| Activity |
What lines of the data below hold "above"? Show them.

| Data records |

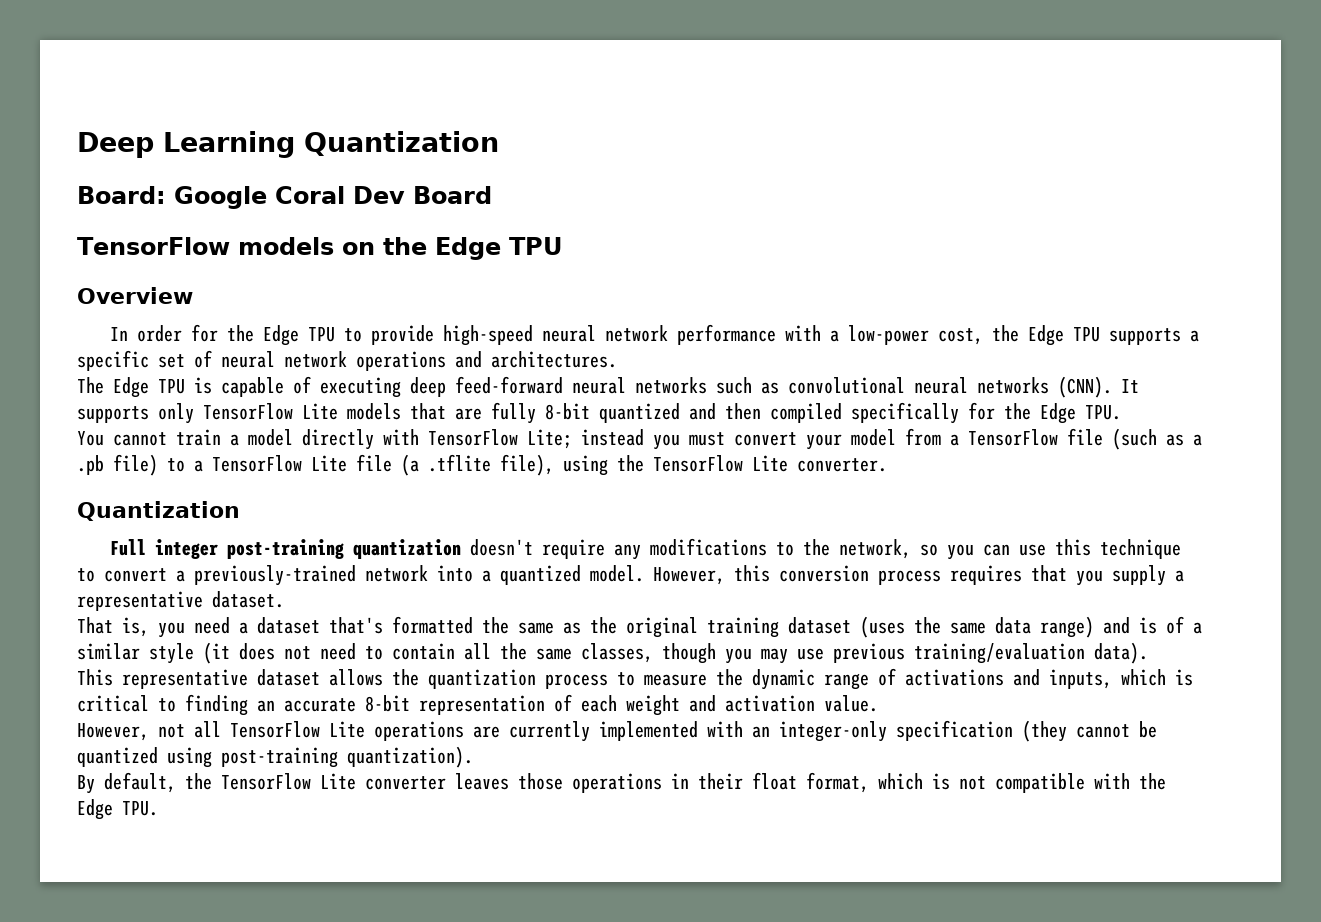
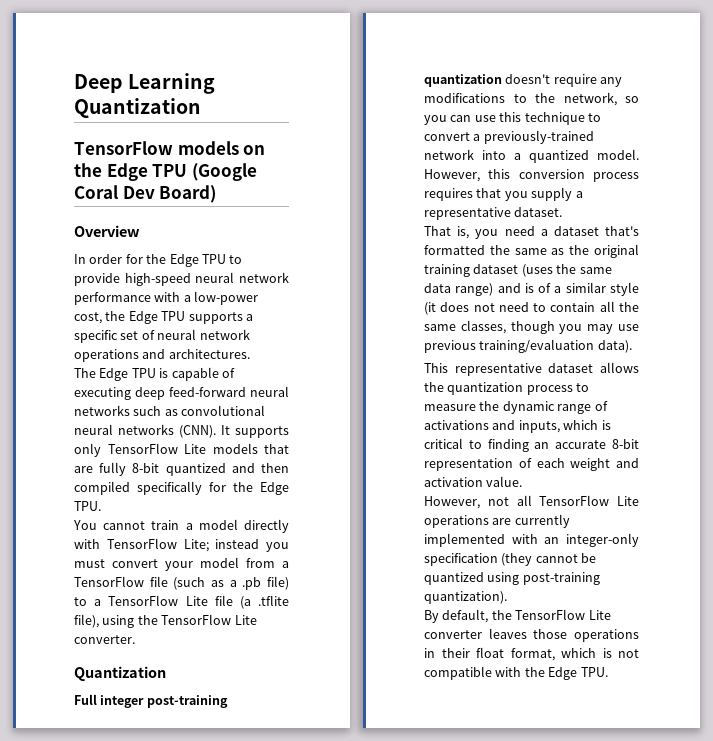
- Board: Google Coral Dev Board
- TensorFlow models on the Edge TPU
+ TensorFlow models on the Edge TPU (Google Coral Dev Board)

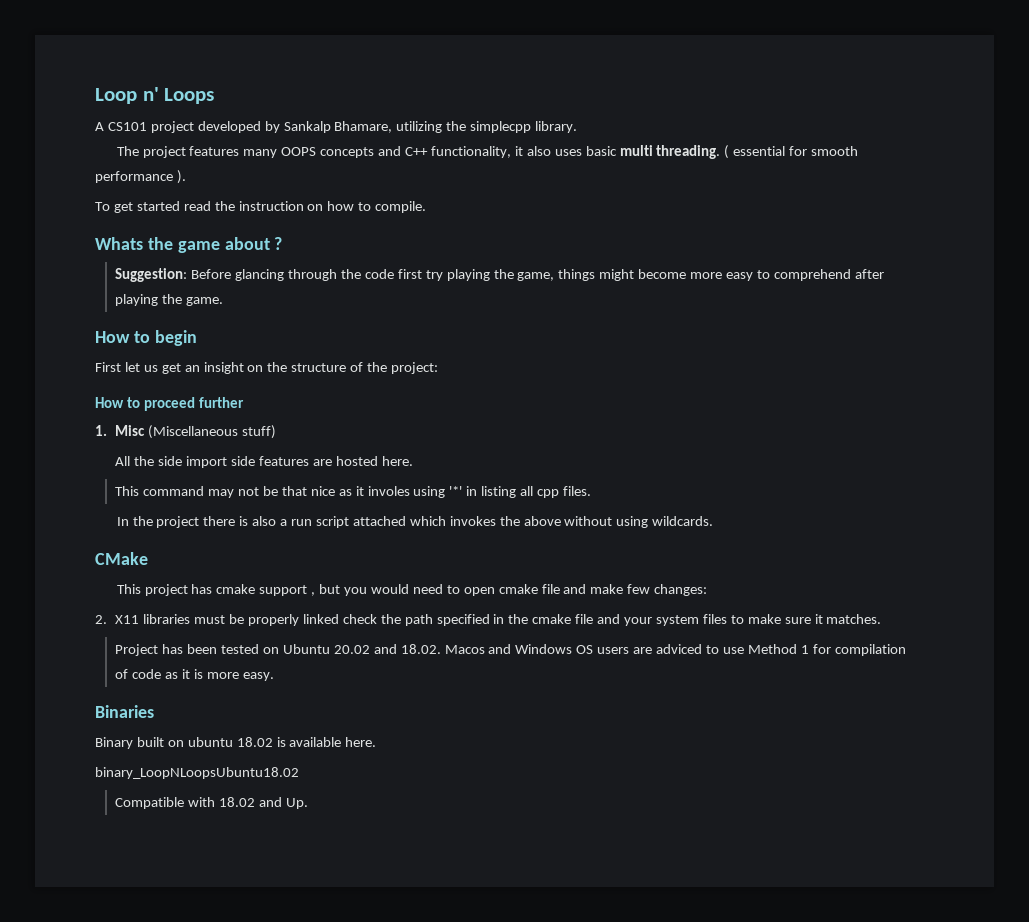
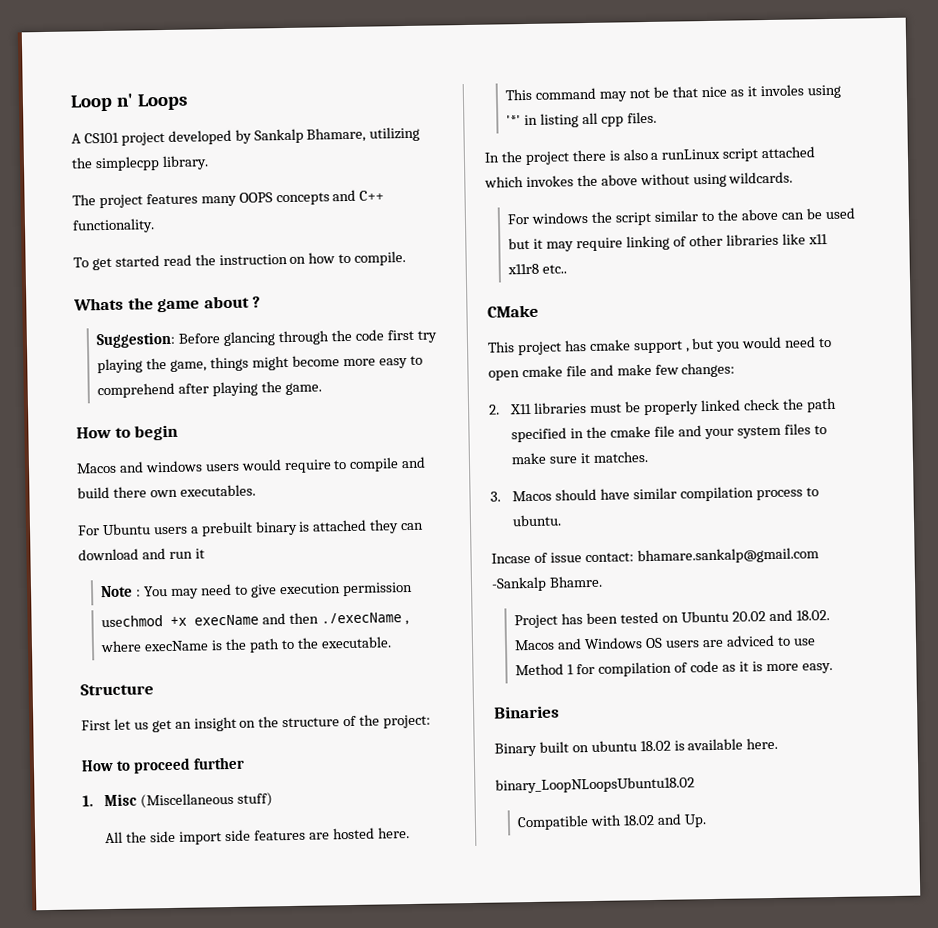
- The project features many OOPS concepts and C++ functionality, it also uses basic multi threading. ( essential for smooth performance ).
+ The project features many OOPS concepts and C++ functionality.
+ Macos and windows users would require to compile and build there own executables.
+ For Ubuntu users a prebuilt binary is attached they can download and run it
+ Note : You may need to give execution permission
+ usechmod +x execName and then ./execName , where execName is the path to the executable.
+ Structure
- In the project there is also a run script attached which invokes the above without using wildcards.
+ In the project there is also a runLinux script attached which invokes the above without using wildcards.
+ For windows the script similar to the above can be used but it may require linking of other libraries like x11 x11r8 etc..
+ 3. Macos should have similar compilation process to ubuntu.
+ Incase of issue contact: bhamare.sankalp@gmail.com -Sankalp Bhamre.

| Final answer |
- In the project there is also a run script attached which invokes the above without using wildcards.
+ In the project there is also a runLinux script attached which invokes the above without using wildcards.
+ For windows the script similar to the above can be used but it may require linking of other libraries like x11 x11r8 etc..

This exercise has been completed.